Work item
Somewhere below are a line with "(167, 1187) none" and a later line with "[367,1534,459,1556] success?): ->". Output exactly those lines and all lines between them.
╭─ Available data
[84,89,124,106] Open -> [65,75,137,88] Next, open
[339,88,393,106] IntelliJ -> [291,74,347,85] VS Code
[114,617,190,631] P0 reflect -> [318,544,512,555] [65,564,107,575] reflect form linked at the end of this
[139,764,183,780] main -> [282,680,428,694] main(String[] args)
╰─
╭─ Available data
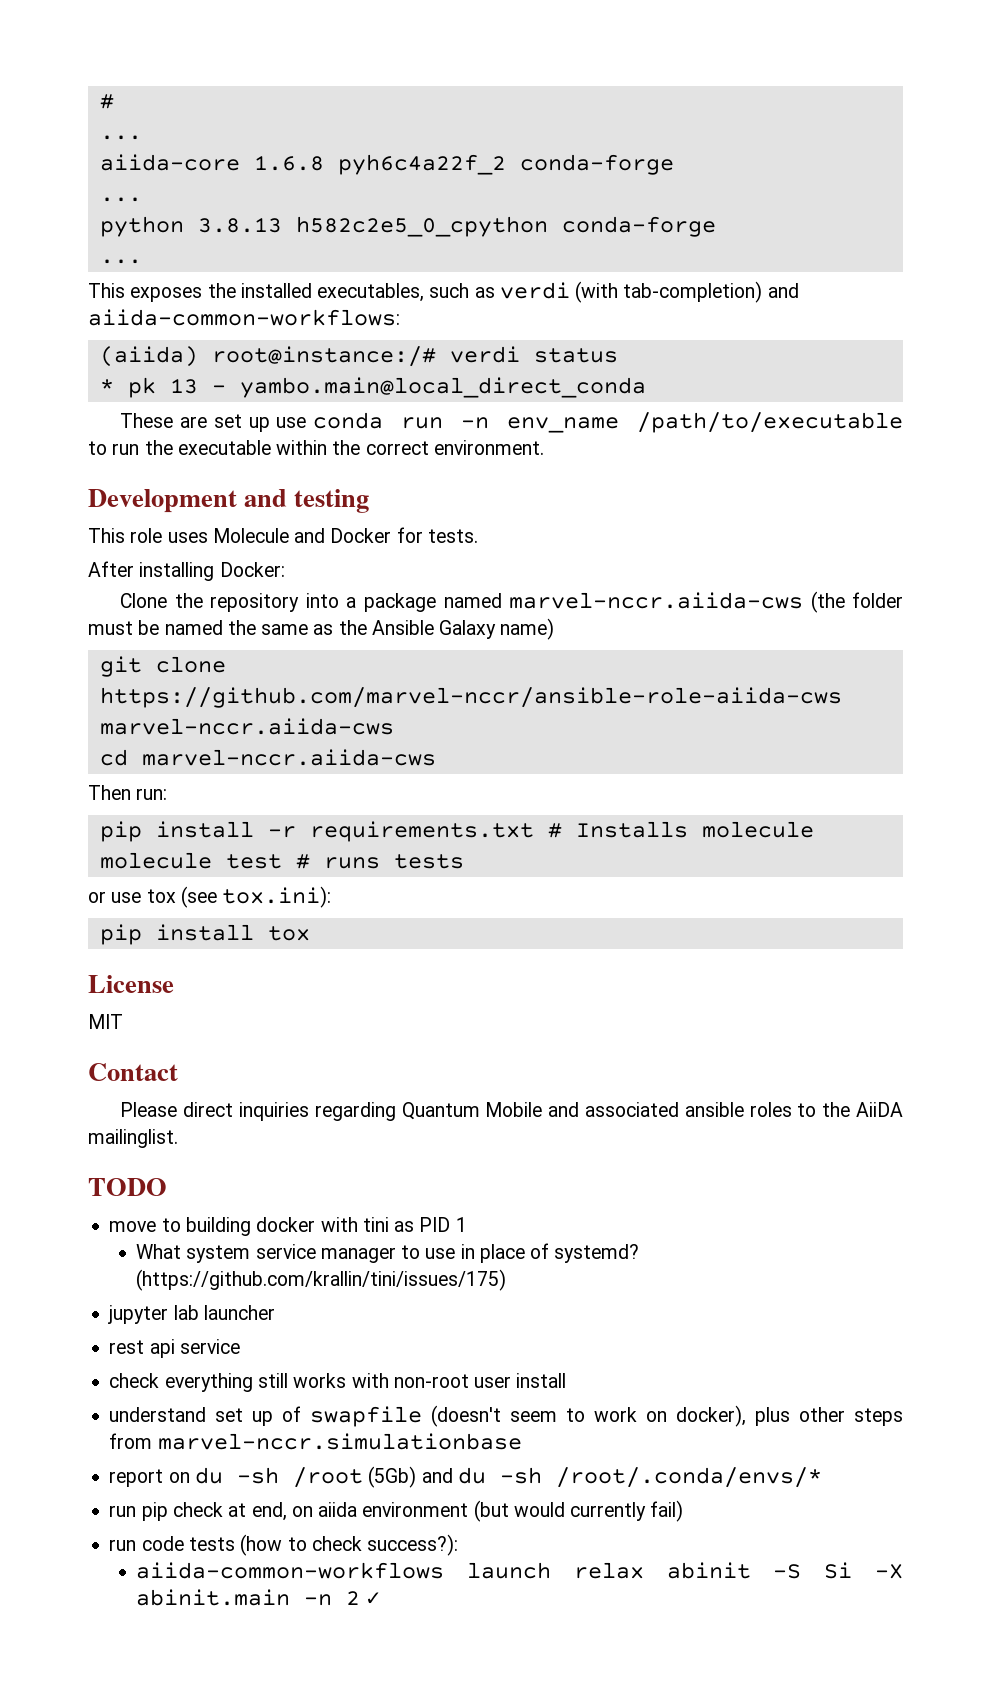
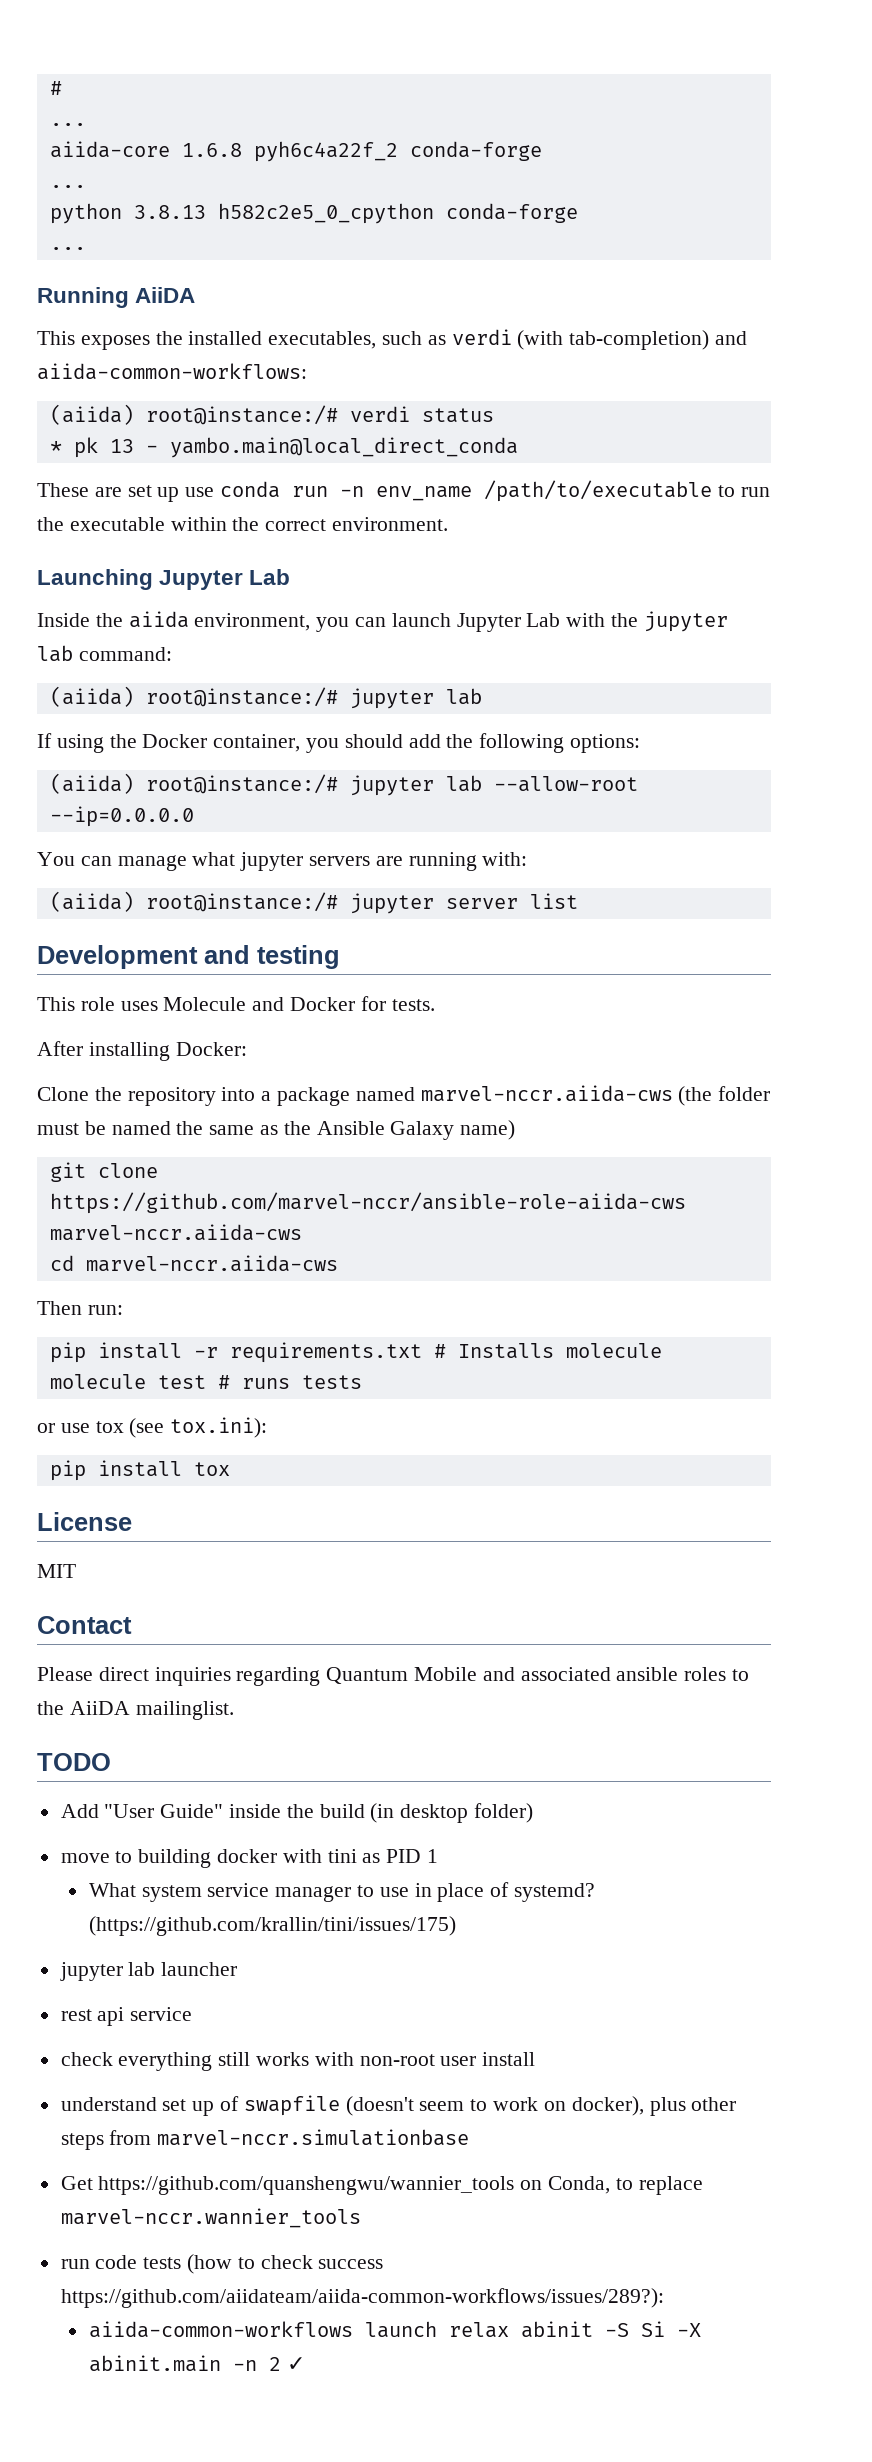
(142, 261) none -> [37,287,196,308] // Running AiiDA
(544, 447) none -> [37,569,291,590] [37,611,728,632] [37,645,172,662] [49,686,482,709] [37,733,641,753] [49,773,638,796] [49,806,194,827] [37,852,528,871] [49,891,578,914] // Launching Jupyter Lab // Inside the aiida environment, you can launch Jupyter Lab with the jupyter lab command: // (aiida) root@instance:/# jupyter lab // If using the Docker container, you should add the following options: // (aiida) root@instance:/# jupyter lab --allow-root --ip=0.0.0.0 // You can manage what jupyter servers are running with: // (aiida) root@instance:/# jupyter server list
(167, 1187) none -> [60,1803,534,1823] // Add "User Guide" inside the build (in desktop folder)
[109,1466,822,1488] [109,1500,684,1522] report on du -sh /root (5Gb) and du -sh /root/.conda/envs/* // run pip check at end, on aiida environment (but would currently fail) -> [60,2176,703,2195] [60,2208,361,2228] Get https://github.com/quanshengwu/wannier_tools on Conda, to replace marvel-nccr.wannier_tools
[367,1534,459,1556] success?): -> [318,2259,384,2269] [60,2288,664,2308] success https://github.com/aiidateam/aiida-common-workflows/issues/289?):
╰─
╭─ Available data
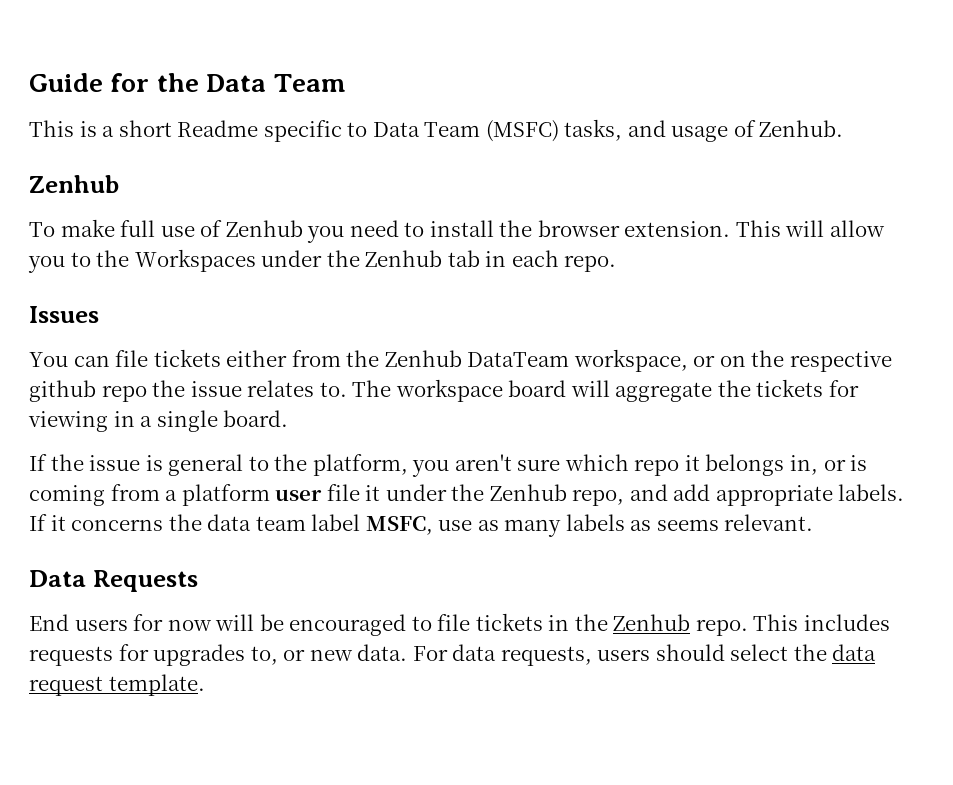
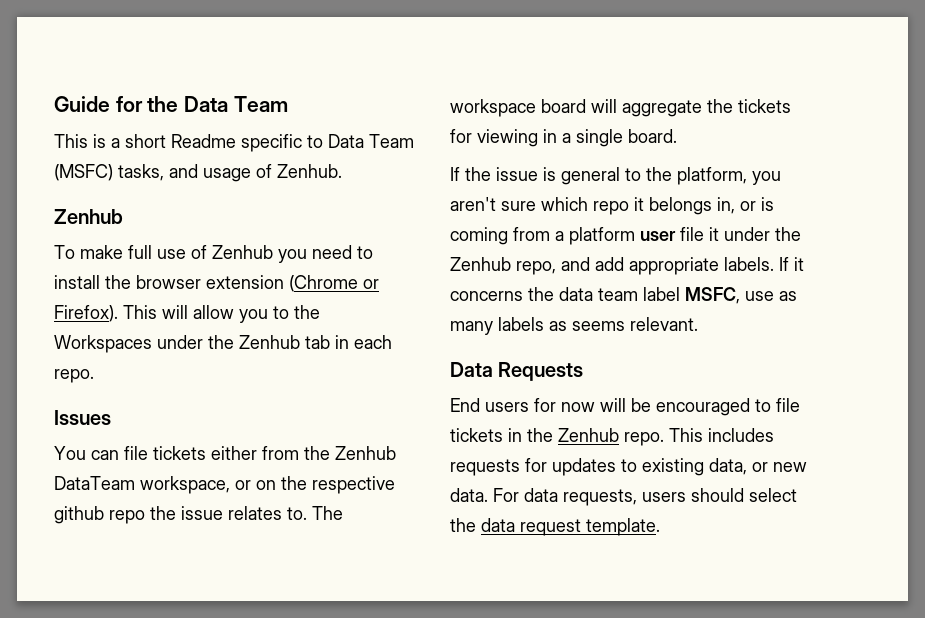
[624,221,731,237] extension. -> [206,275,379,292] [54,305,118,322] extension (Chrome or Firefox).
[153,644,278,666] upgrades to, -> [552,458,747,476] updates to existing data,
╰─
Solution to this task
(167, 1187) none -> [60,1803,534,1823] // Add "User Guide" inside the build (in desktop folder)
[109,1466,822,1488] [109,1500,684,1522] report on du -sh /root (5Gb) and du -sh /root/.conda/envs/* // run pip check at end, on aiida environment (but would currently fail) -> [60,2176,703,2195] [60,2208,361,2228] Get https://github.com/quanshengwu/wannier_tools on Conda, to replace marvel-nccr.wannier_tools
[367,1534,459,1556] success?): -> [318,2259,384,2269] [60,2288,664,2308] success https://github.com/aiidateam/aiida-common-workflows/issues/289?):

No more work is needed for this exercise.